* **Task description**:
Which lines of the records below contain the string "clashing"? Report each of them.

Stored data
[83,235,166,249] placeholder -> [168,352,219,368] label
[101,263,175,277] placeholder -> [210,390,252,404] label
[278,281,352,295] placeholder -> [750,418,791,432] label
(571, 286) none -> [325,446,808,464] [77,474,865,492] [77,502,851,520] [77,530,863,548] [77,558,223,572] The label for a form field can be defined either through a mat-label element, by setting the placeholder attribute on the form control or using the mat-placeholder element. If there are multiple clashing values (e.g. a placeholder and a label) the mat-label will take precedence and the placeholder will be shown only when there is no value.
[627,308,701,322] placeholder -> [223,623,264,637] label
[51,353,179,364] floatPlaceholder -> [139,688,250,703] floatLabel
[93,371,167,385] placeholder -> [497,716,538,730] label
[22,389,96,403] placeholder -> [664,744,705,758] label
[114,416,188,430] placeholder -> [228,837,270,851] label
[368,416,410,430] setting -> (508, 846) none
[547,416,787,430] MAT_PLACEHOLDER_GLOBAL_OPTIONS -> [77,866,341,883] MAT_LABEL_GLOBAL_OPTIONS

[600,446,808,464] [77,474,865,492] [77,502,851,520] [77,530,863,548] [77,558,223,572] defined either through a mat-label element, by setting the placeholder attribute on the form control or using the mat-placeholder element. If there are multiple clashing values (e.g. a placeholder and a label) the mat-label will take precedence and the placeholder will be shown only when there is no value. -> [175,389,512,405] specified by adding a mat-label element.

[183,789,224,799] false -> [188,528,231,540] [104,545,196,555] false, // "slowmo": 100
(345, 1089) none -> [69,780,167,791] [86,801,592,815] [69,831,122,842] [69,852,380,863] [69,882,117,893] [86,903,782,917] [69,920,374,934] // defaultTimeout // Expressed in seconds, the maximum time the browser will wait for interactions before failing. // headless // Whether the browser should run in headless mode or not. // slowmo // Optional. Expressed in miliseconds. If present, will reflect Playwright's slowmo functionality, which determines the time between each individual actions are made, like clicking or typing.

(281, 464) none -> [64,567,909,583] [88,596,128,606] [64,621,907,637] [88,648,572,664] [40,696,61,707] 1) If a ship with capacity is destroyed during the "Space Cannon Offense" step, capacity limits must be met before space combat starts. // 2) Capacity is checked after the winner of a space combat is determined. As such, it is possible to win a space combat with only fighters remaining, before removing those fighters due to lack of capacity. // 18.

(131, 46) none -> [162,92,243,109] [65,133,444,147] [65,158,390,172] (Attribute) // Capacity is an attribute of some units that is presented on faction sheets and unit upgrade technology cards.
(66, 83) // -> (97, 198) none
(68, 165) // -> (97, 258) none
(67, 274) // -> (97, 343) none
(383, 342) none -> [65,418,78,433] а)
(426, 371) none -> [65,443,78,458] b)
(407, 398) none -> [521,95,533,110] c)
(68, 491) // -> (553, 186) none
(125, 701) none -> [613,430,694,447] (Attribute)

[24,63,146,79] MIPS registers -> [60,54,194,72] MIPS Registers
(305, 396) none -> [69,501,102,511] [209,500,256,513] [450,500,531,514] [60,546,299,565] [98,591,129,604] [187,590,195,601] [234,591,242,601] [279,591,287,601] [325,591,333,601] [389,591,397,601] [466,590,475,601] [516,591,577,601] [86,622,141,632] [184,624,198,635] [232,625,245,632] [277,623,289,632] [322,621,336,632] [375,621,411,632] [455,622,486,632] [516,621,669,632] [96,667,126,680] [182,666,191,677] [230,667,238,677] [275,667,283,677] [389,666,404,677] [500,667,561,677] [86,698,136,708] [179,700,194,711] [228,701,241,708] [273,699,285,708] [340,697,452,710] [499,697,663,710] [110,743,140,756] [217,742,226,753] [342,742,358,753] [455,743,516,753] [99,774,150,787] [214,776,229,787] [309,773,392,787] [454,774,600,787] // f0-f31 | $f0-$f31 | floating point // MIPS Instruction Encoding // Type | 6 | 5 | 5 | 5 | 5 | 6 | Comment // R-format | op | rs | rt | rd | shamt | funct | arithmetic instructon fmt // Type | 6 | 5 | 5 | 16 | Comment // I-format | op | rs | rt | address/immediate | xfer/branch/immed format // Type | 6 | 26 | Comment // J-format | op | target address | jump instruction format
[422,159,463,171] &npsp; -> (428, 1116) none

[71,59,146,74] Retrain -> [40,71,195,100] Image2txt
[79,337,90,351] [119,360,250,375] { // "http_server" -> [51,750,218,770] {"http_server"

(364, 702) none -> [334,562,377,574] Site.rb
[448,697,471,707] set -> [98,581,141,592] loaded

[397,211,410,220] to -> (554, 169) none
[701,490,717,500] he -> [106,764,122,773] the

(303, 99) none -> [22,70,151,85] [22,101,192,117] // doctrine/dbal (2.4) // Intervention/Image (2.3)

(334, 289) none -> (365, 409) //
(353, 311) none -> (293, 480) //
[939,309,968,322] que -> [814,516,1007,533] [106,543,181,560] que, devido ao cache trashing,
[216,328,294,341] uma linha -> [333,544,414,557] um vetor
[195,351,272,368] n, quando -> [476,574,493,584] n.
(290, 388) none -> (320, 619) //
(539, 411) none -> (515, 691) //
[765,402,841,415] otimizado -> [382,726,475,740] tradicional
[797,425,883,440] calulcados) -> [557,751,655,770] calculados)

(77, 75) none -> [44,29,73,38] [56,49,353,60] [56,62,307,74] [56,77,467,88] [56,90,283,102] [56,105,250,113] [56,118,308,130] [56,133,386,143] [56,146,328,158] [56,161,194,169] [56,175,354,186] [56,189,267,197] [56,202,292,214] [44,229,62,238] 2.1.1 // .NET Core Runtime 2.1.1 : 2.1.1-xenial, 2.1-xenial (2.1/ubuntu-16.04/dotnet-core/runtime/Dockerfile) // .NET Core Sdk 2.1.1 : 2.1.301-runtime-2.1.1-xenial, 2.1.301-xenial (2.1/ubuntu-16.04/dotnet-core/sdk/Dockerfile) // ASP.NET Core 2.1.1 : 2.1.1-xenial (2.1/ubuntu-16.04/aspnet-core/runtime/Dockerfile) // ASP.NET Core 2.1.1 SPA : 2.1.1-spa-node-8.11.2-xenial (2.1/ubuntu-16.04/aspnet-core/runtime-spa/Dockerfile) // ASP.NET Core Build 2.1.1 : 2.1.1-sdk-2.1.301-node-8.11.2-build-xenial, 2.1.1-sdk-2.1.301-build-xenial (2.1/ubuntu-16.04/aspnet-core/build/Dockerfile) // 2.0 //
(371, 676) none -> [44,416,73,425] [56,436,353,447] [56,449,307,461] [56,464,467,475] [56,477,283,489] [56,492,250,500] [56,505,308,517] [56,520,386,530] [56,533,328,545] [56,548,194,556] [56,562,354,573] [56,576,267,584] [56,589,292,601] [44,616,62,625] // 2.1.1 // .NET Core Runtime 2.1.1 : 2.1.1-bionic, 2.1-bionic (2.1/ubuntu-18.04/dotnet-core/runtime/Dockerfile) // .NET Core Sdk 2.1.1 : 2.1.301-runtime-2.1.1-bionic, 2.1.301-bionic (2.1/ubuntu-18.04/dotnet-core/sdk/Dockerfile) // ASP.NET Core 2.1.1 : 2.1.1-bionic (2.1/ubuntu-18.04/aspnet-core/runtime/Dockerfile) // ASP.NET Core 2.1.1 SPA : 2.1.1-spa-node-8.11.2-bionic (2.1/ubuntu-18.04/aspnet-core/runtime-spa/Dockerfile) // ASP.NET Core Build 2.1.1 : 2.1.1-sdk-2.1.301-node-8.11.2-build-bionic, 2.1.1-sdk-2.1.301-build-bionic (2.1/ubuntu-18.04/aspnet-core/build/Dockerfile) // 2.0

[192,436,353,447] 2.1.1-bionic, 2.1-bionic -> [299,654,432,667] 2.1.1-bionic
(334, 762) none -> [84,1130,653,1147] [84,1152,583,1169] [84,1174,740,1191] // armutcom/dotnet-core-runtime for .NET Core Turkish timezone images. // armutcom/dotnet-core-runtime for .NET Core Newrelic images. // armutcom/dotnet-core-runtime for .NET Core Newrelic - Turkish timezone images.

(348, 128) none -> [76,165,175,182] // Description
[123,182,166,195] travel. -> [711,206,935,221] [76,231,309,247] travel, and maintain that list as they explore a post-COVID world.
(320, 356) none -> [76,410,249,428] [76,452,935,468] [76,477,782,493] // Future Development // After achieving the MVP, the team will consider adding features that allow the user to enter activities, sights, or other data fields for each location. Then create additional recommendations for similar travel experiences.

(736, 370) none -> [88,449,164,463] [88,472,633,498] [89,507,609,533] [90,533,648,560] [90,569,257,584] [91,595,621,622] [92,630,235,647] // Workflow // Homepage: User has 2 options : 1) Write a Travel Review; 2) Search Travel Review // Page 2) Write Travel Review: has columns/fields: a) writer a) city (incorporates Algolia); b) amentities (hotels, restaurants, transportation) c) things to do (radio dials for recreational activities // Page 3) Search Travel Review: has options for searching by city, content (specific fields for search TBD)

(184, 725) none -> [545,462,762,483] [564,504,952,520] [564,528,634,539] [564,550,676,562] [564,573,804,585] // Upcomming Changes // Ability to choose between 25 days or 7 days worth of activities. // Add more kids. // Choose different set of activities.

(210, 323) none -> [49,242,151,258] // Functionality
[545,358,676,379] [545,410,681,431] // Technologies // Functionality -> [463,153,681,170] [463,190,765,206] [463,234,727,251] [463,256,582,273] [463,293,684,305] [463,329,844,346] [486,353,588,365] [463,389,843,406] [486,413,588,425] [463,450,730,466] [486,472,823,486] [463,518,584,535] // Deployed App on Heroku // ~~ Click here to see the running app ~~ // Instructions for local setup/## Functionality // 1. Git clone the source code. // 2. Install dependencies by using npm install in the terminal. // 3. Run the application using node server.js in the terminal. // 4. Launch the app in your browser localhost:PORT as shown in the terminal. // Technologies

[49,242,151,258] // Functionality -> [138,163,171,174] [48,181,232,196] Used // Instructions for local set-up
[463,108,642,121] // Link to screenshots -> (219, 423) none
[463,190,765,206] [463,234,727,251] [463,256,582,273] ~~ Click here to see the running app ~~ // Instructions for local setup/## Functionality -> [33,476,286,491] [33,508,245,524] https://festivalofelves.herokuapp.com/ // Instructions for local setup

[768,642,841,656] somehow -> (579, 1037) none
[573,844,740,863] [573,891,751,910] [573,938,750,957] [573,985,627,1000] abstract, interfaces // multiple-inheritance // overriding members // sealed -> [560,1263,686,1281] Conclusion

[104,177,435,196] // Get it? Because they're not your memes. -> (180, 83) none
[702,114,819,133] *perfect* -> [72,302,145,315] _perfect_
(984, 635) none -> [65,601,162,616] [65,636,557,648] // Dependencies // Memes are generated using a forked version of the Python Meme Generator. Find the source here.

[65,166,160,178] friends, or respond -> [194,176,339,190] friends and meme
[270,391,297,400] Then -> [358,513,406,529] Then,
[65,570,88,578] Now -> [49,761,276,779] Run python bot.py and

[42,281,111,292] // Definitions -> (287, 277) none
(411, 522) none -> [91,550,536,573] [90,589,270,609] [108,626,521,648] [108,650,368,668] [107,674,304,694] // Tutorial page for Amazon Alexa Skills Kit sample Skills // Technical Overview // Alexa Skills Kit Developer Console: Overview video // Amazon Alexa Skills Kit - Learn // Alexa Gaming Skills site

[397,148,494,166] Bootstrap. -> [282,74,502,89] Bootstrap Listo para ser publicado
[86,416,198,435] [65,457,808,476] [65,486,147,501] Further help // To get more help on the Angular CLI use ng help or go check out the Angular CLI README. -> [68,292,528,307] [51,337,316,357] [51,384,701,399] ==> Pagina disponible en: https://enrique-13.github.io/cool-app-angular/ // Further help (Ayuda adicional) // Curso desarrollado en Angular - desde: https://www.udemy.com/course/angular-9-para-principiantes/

* **Solution to the problem**:
(571, 286) none -> [325,446,808,464] [77,474,865,492] [77,502,851,520] [77,530,863,548] [77,558,223,572] The label for a form field can be defined either through a mat-label element, by setting the placeholder attribute on the form control or using the mat-placeholder element. If there are multiple clashing values (e.g. a placeholder and a label) the mat-label will take precedence and the placeholder will be shown only when there is no value.
[600,446,808,464] [77,474,865,492] [77,502,851,520] [77,530,863,548] [77,558,223,572] defined either through a mat-label element, by setting the placeholder attribute on the form control or using the mat-placeholder element. If there are multiple clashing values (e.g. a placeholder and a label) the mat-label will take precedence and the placeholder will be shown only when there is no value. -> [175,389,512,405] specified by adding a mat-label element.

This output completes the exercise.